WHAT YOU HAVE TO DO - Scan the records for the string "column"; copy each line where it occurs.

AVAILABLE DATA -
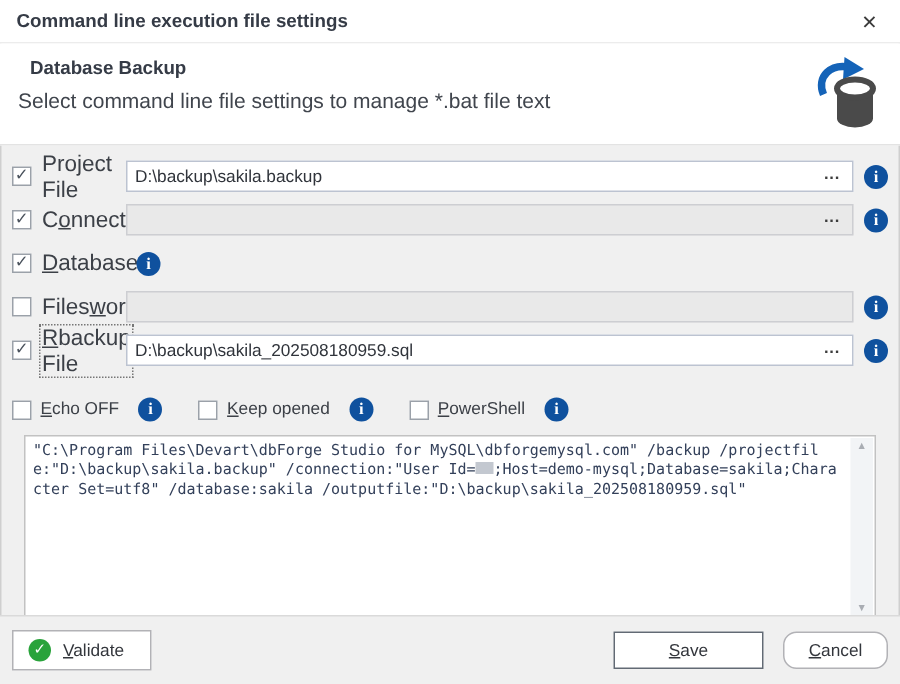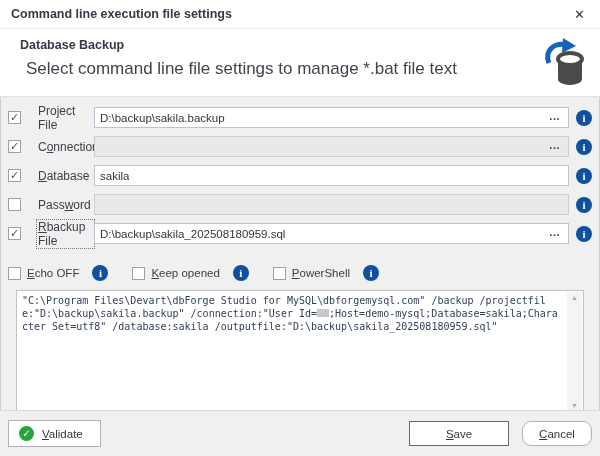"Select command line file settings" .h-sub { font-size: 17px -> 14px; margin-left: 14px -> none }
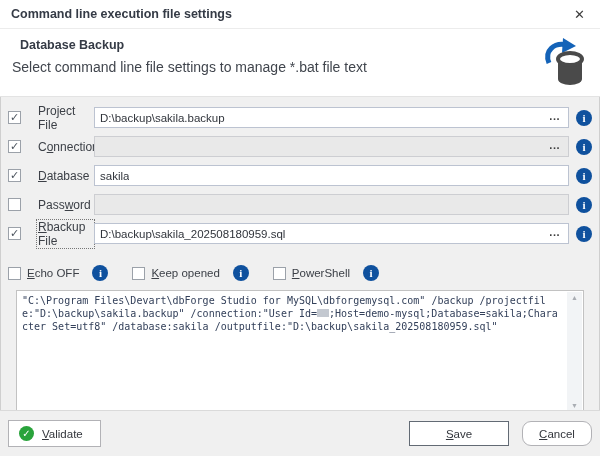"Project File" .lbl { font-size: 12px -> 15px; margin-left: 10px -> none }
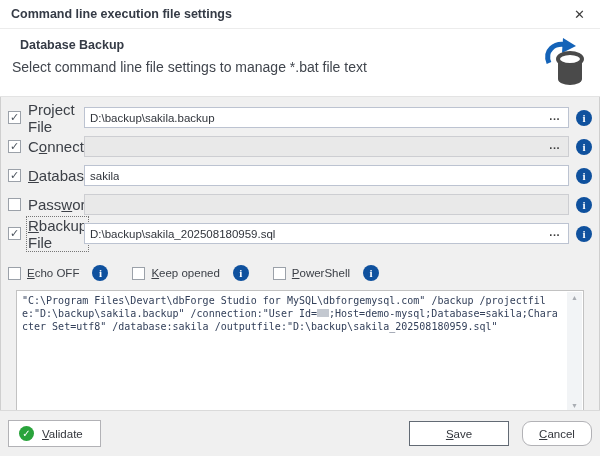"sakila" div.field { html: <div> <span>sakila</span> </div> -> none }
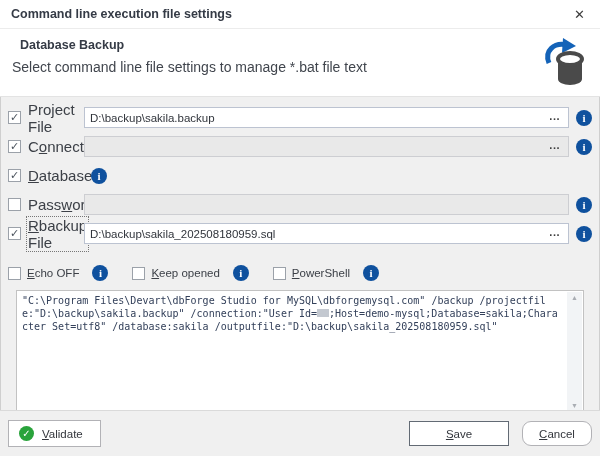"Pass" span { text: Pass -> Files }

---

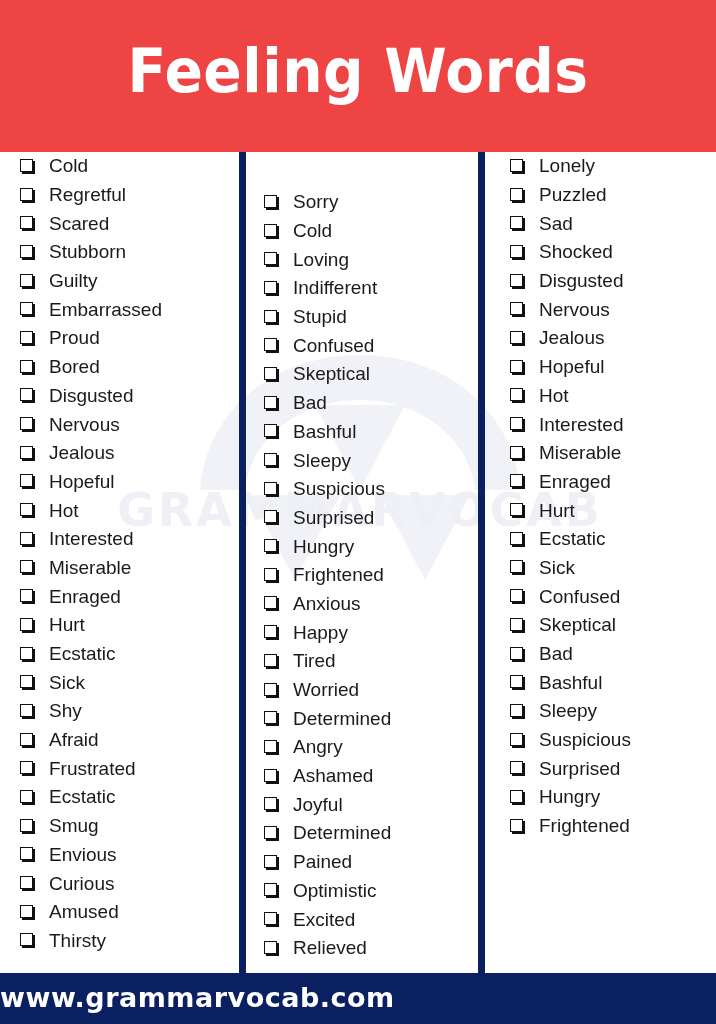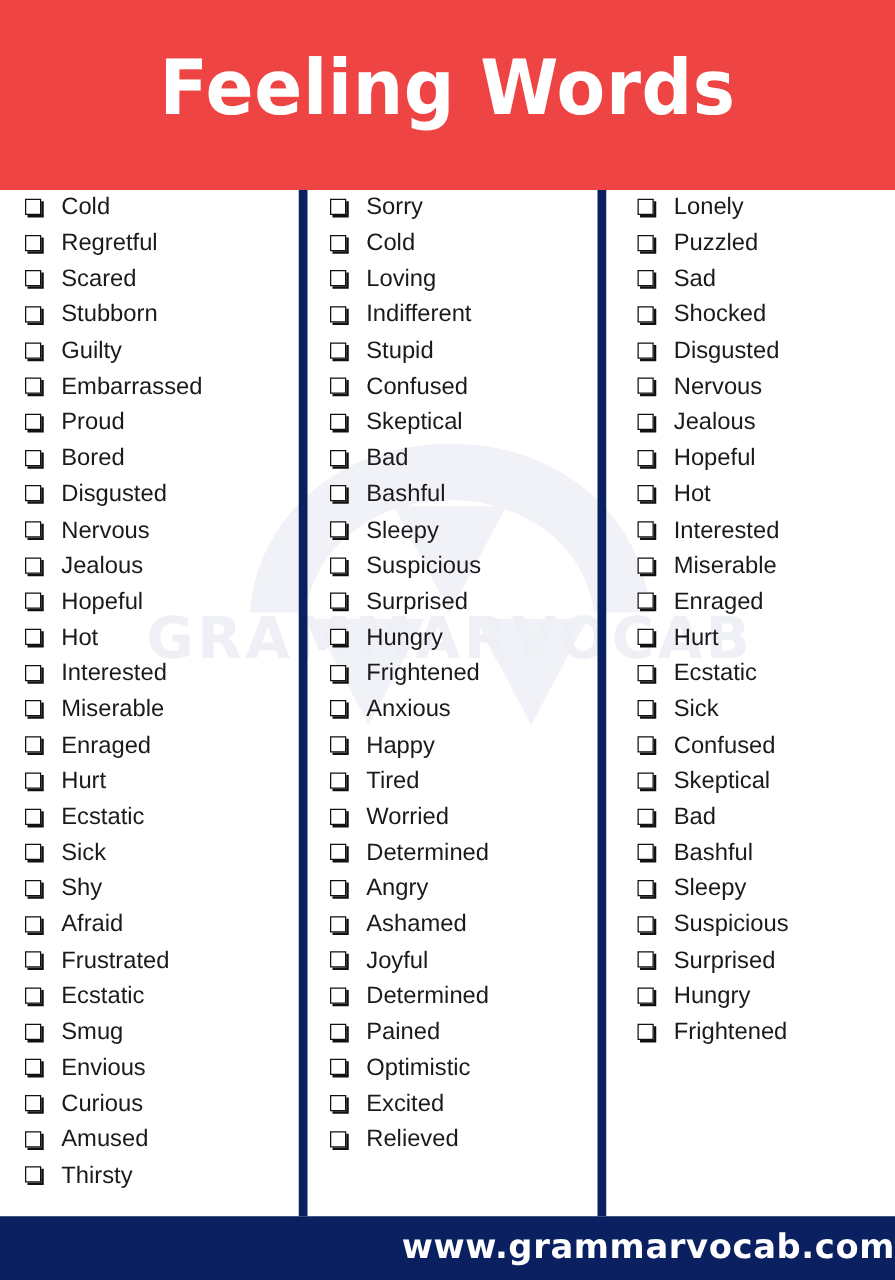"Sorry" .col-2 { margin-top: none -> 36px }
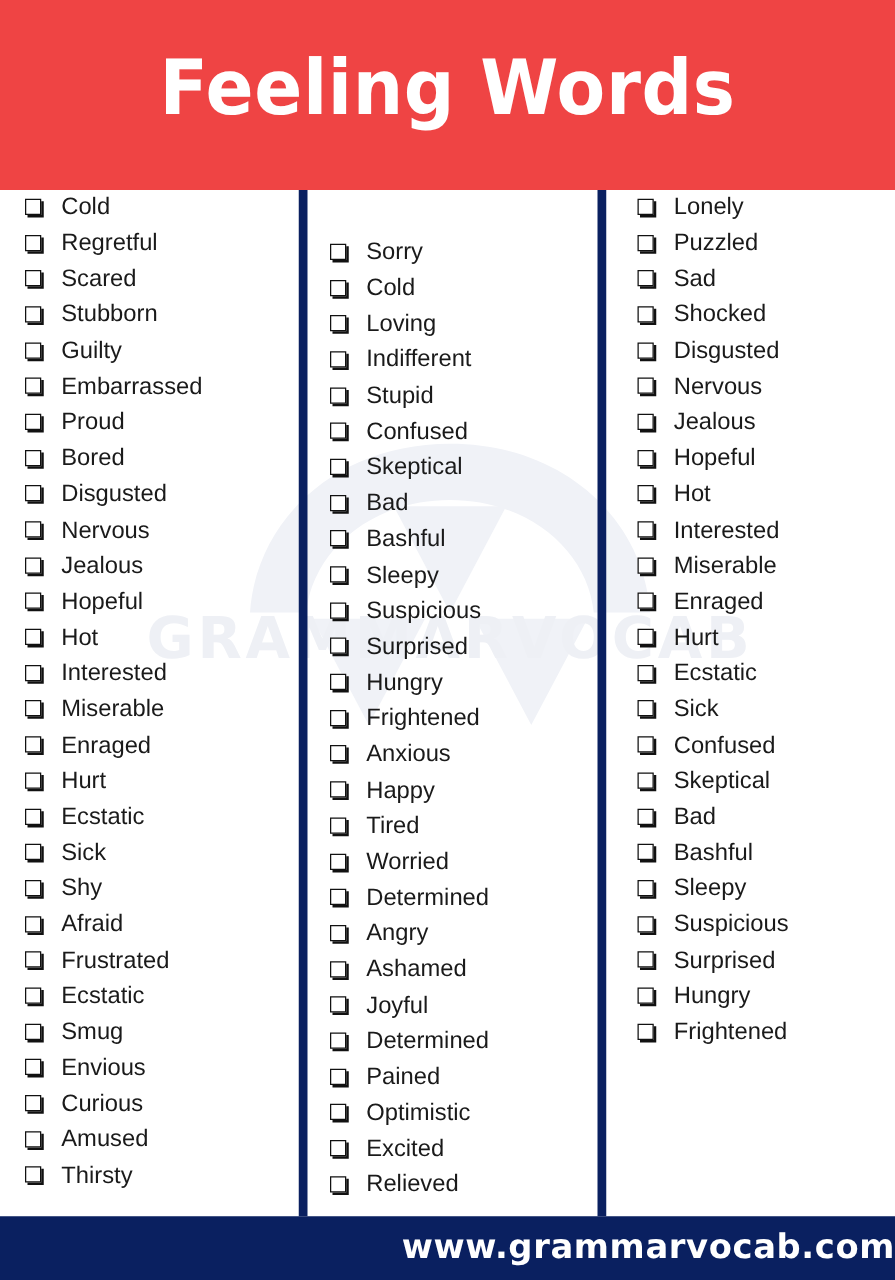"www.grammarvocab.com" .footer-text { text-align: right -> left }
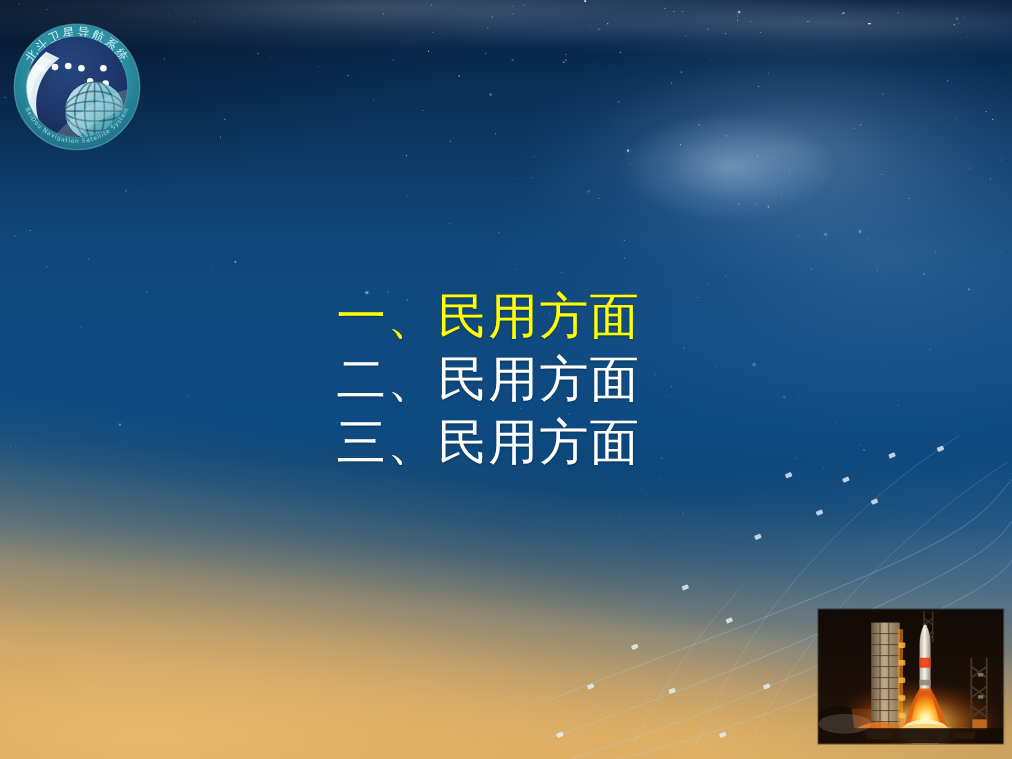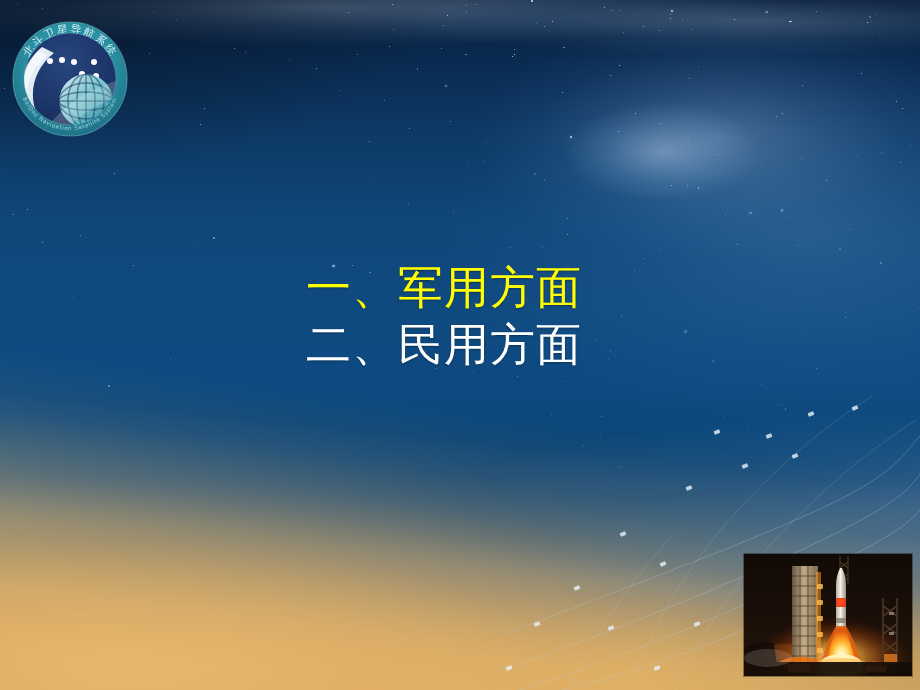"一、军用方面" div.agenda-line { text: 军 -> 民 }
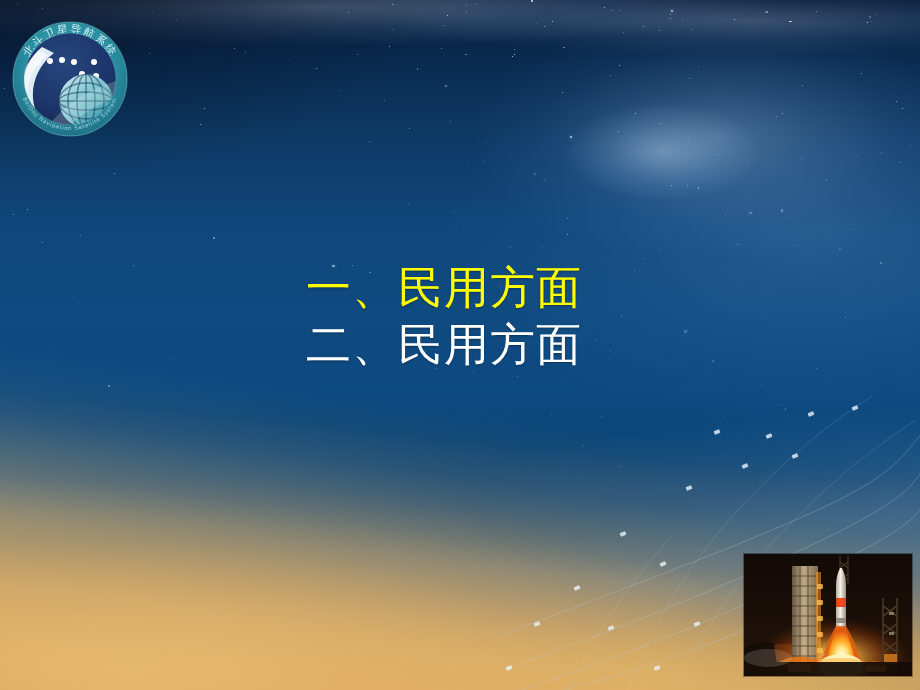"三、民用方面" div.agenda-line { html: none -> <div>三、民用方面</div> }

--

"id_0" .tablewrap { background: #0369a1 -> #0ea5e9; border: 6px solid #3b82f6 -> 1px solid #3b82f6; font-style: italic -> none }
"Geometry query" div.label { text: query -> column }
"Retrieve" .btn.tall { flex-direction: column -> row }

EXERCISE RESPONSE -
"Geometry query" div.label { text: query -> column }
"Retrieve" .btn.tall { flex-direction: column -> row }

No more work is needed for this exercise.